** Opening SOURCE MATERIAL block **
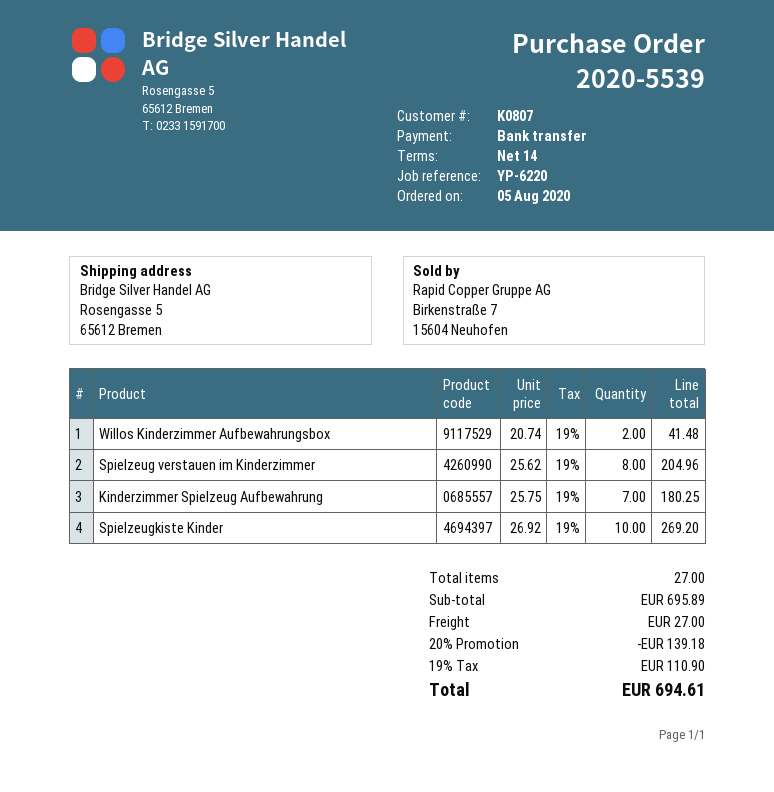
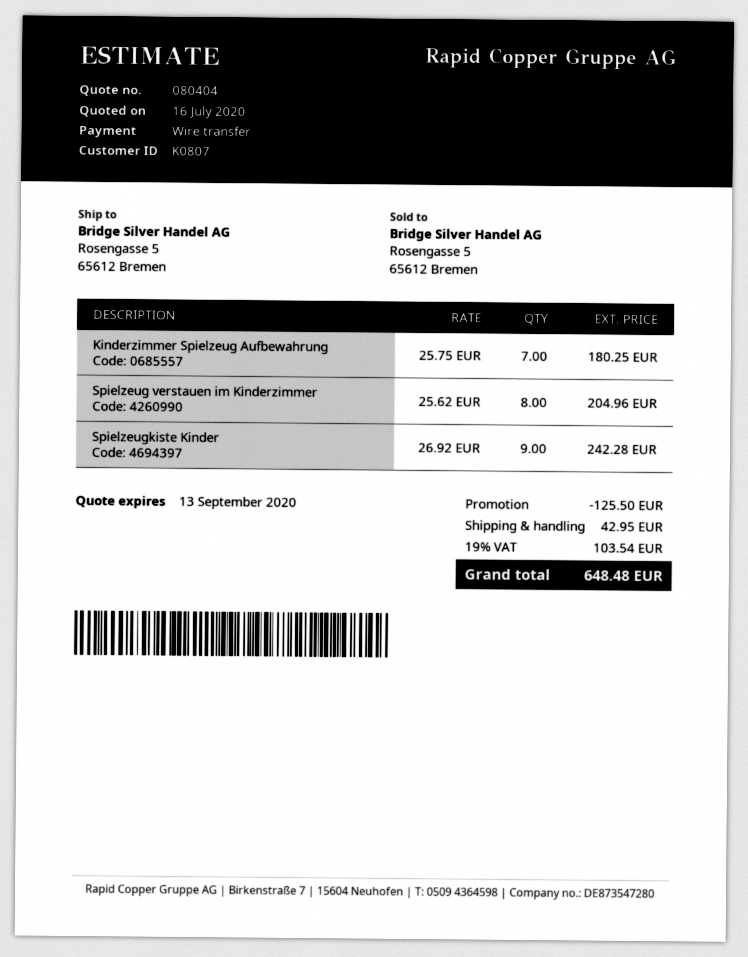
Willos Kinderzimmer Aufbewahrungsbox: 2 x 20.74 = 41.48 -> none
Spielzeugkiste Kinder: 10 x 26.92 = 269.20 -> 9 x 26.92 = 242.28
discount: 139.18 -> 125.50
shipping: 27.00 -> 42.95
tax: 19% = 110.90 -> 19% = 103.54
total: 694.61 -> 648.48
** Closing SOURCE MATERIAL block **
• WORK ITEM
Your answer should consist only of the lines from the one with "Spielzeugkiste Kinder: 10" through the last line of the entries above, retyped exactly.

• EXPECTED ANSWER
Spielzeugkiste Kinder: 10 x 26.92 = 269.20 -> 9 x 26.92 = 242.28
discount: 139.18 -> 125.50
shipping: 27.00 -> 42.95
tax: 19% = 110.90 -> 19% = 103.54
total: 694.61 -> 648.48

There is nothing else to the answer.